Dataset items
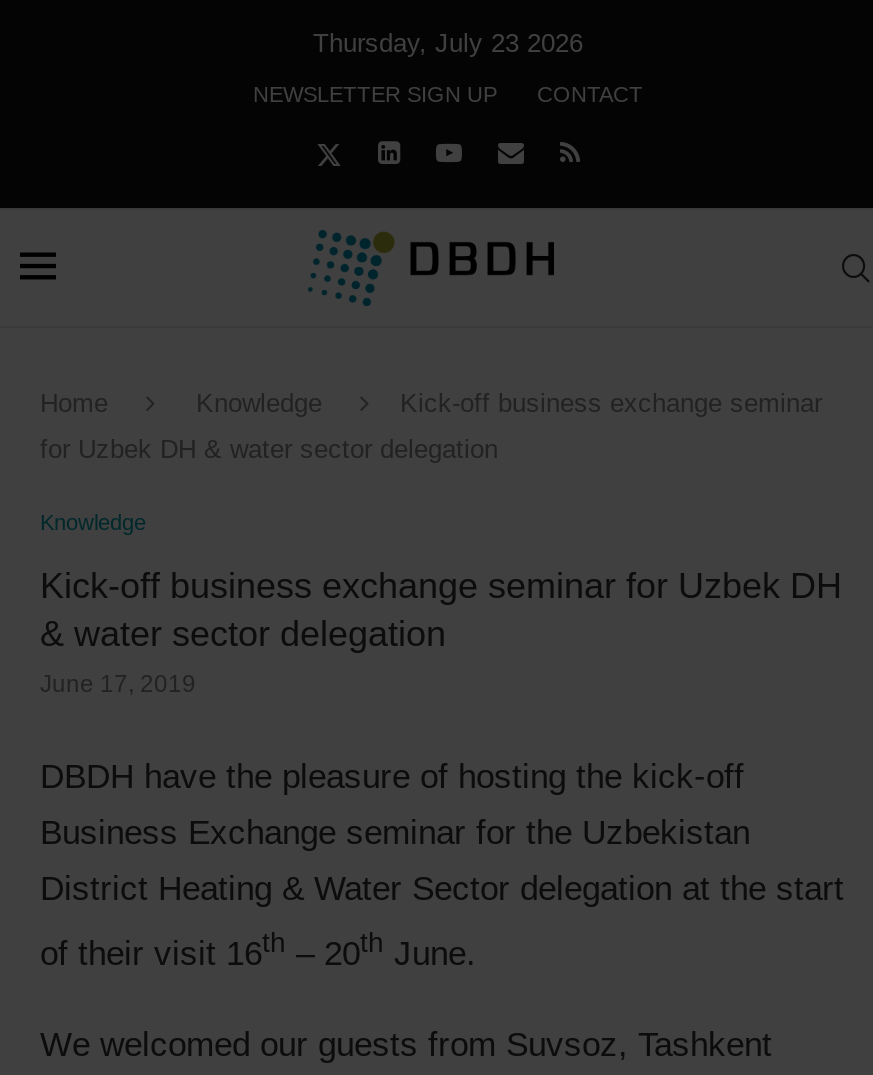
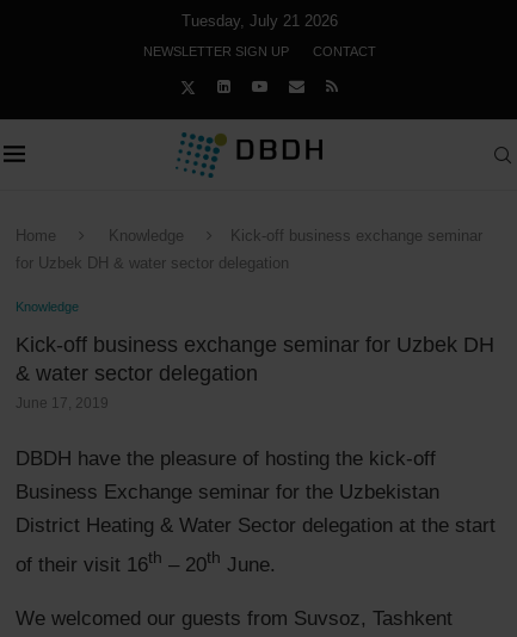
[313,28,583,58] Thursday, July 23 2026 -> [181,12,337,30] Tuesday, July 21 2026

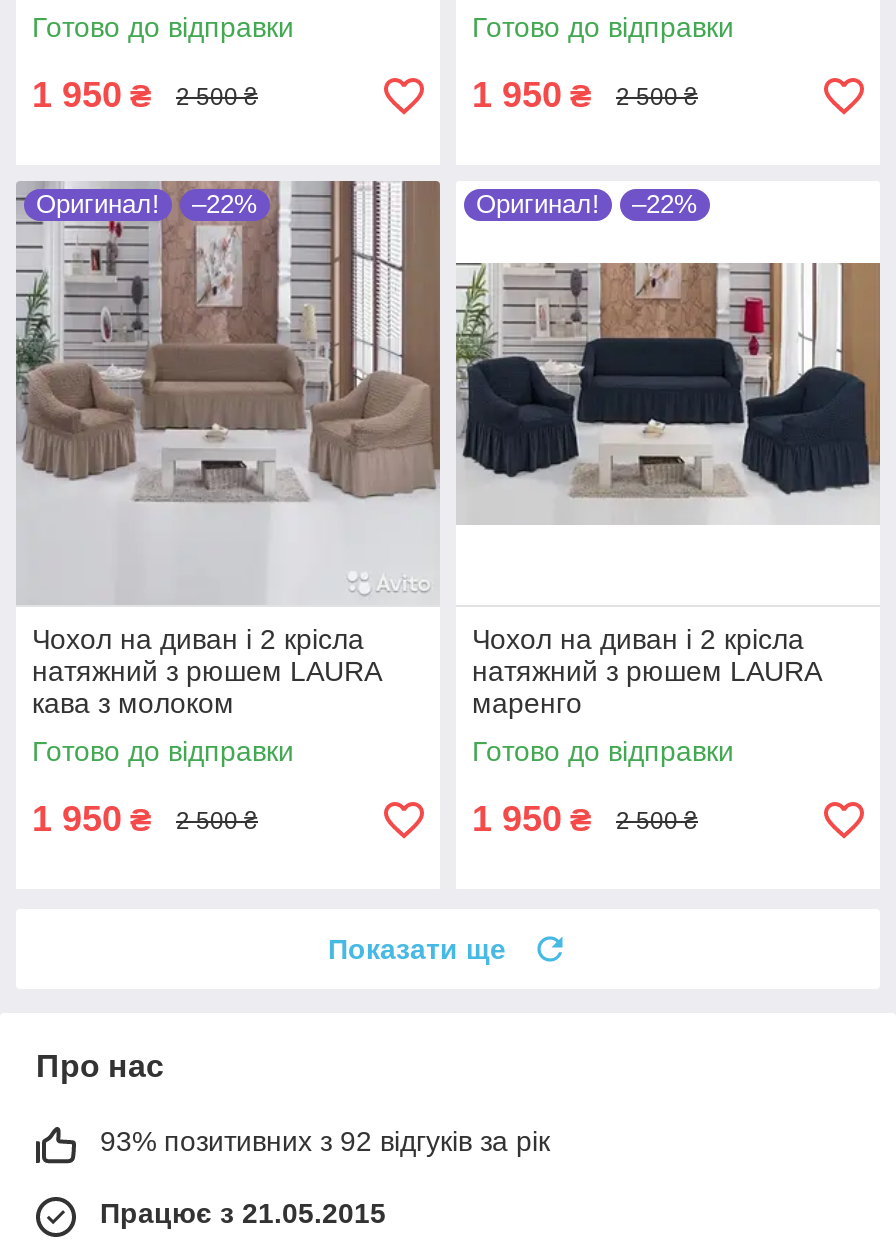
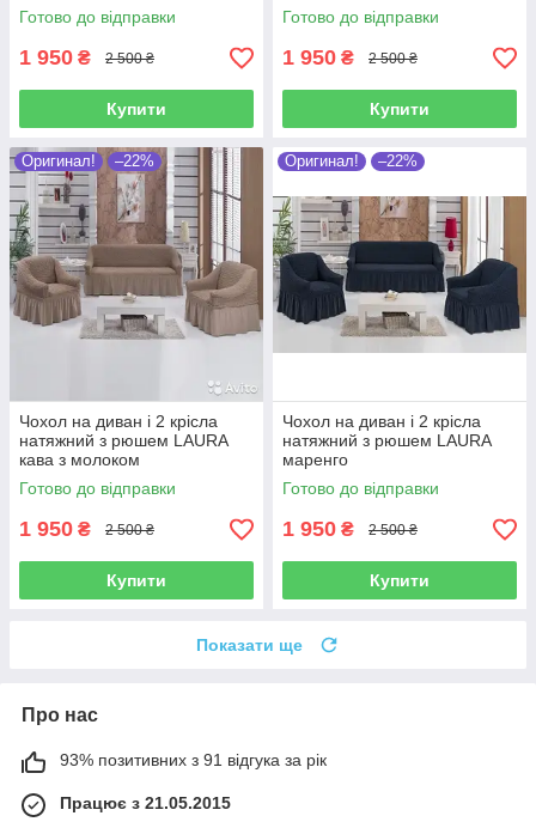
none -> [106,100,166,119] Купити
none -> [370,100,430,119] Купити
none -> [106,571,166,590] Купити
none -> [370,571,430,590] Купити
[100,1126,550,1158] 93% позитивних з 92 відгуків за рік -> [60,751,327,770] 93% позитивних з 91 відгука за рік

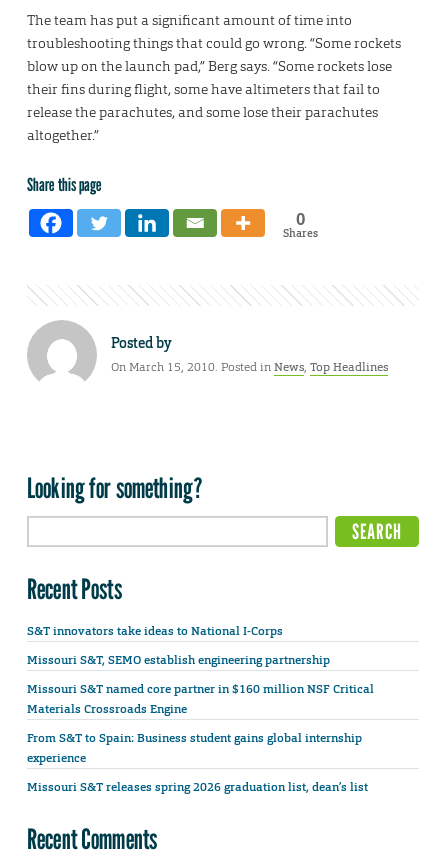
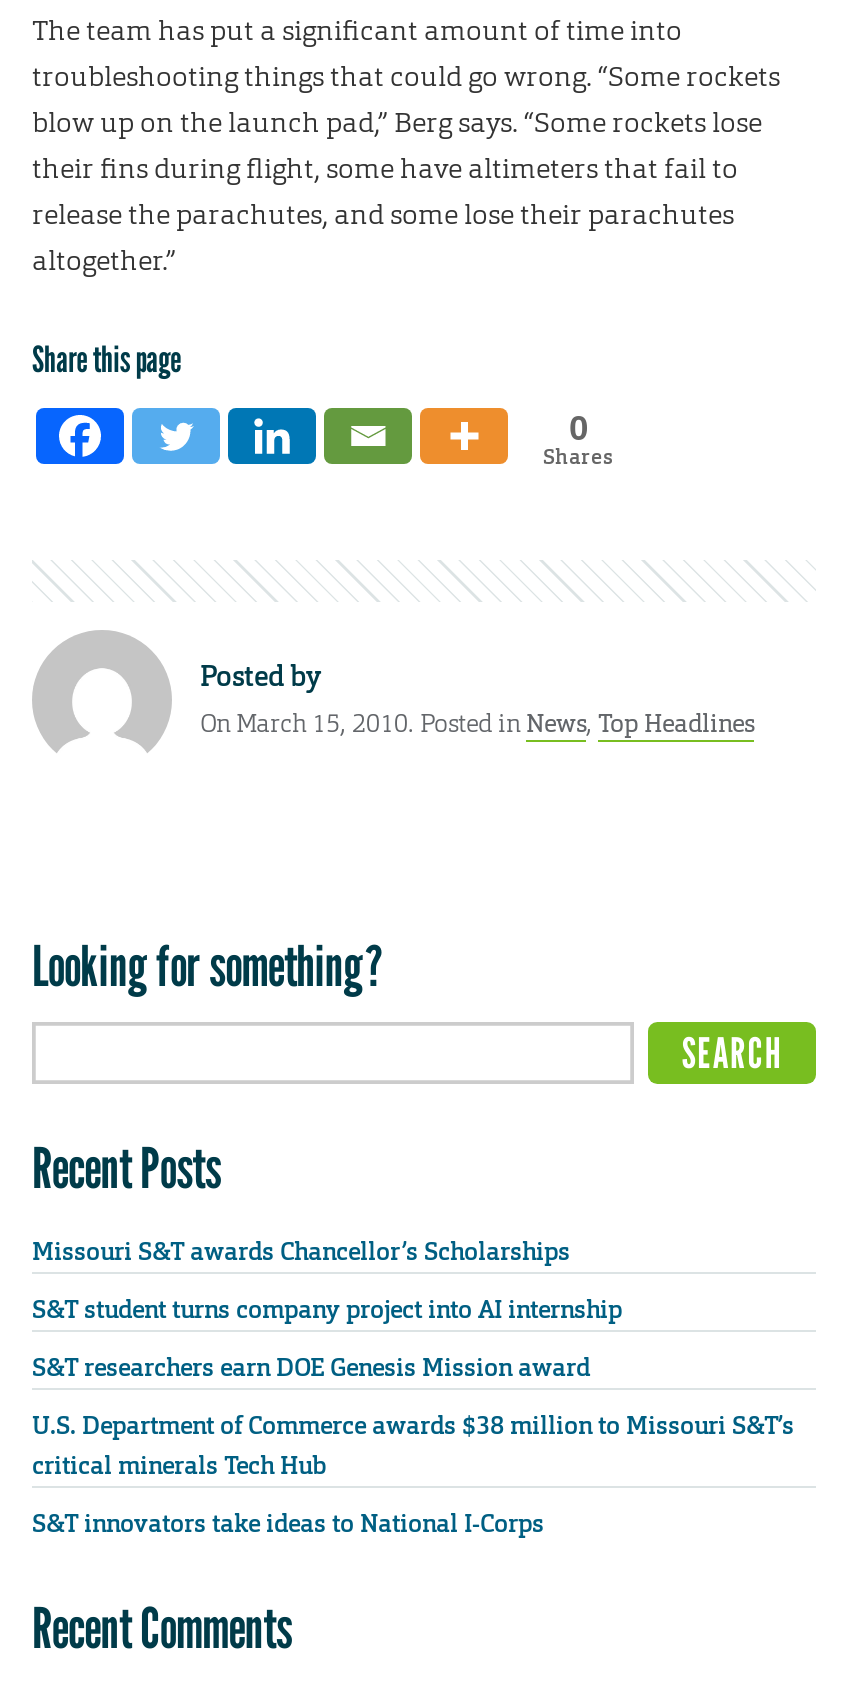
none -> [32,1235,794,1482] Missouri S&T awards Chancellor’s Scholarships | S&T student turns company project into AI internship | S&T researchers earn DOE Genesis Mission award | U.S. Department of Commerce awards $38 million to Missouri S&T’s | critical minerals Tech Hub
moved [27,623,283,639] -> [32,1508,544,1540]: S&T innovators take ideas to National I-Corps
[27,652,374,795] Missouri S&T, SEMO establish engineering partnership | Missouri S&T named core partner in $160 million NSF Critical | Materials Crossroads Engine | From S&T to Spain: Business student gains global internship | experience | Missouri S&T releases spring 2026 graduation list, dean’s list -> none

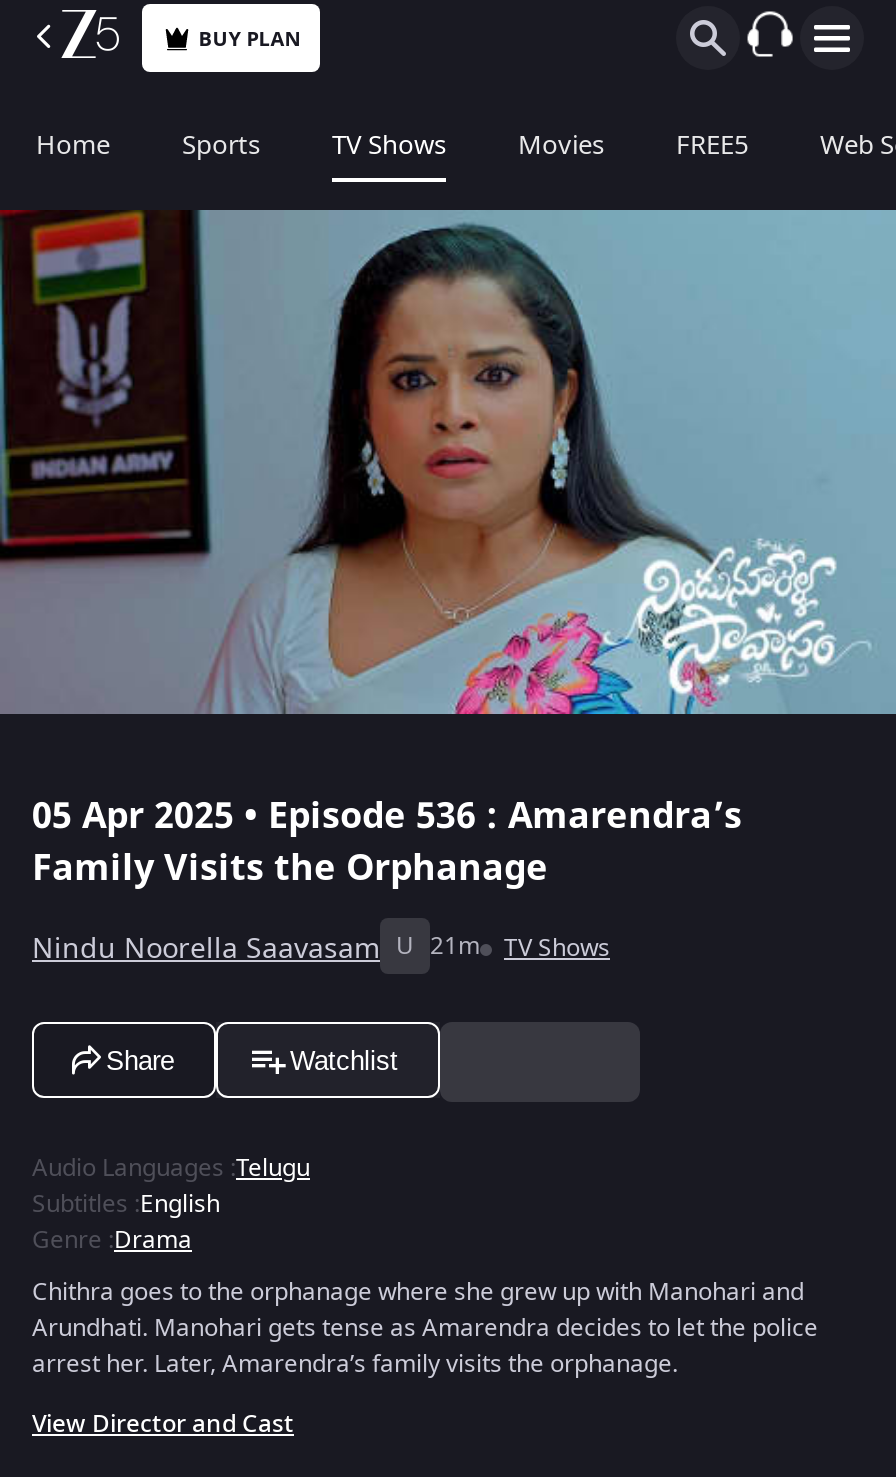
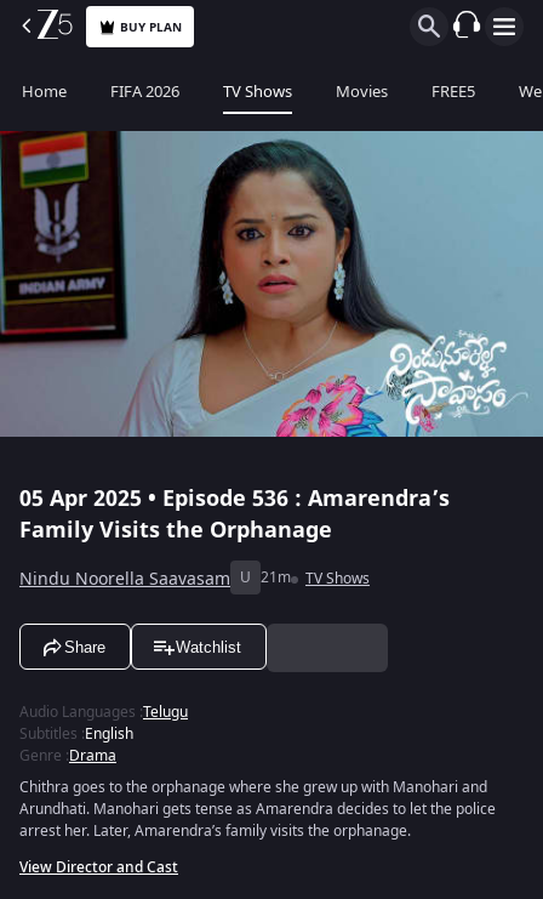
[182,126,260,164] Sports -> [110,80,179,103] FIFA 2026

__WORK TO BE COMPLETED__: Copy out all the records exactly as they read, and omit the pictures.

__PROBLEM SOLUTION__:
[313,28,583,58] Thursday, July 23 2026 -> [181,12,337,30] Tuesday, July 21 2026

none -> [106,100,166,119] Купити
none -> [370,100,430,119] Купити
none -> [106,571,166,590] Купити
none -> [370,571,430,590] Купити
[100,1126,550,1158] 93% позитивних з 92 відгуків за рік -> [60,751,327,770] 93% позитивних з 91 відгука за рік

none -> [32,1235,794,1482] Missouri S&T awards Chancellor’s Scholarships | S&T student turns company project into AI internship | S&T researchers earn DOE Genesis Mission award | U.S. Department of Commerce awards $38 million to Missouri S&T’s | critical minerals Tech Hub
moved [27,623,283,639] -> [32,1508,544,1540]: S&T innovators take ideas to National I-Corps
[27,652,374,795] Missouri S&T, SEMO establish engineering partnership | Missouri S&T named core partner in $160 million NSF Critical | Materials Crossroads Engine | From S&T to Spain: Business student gains global internship | experience | Missouri S&T releases spring 2026 graduation list, dean’s list -> none

[182,126,260,164] Sports -> [110,80,179,103] FIFA 2026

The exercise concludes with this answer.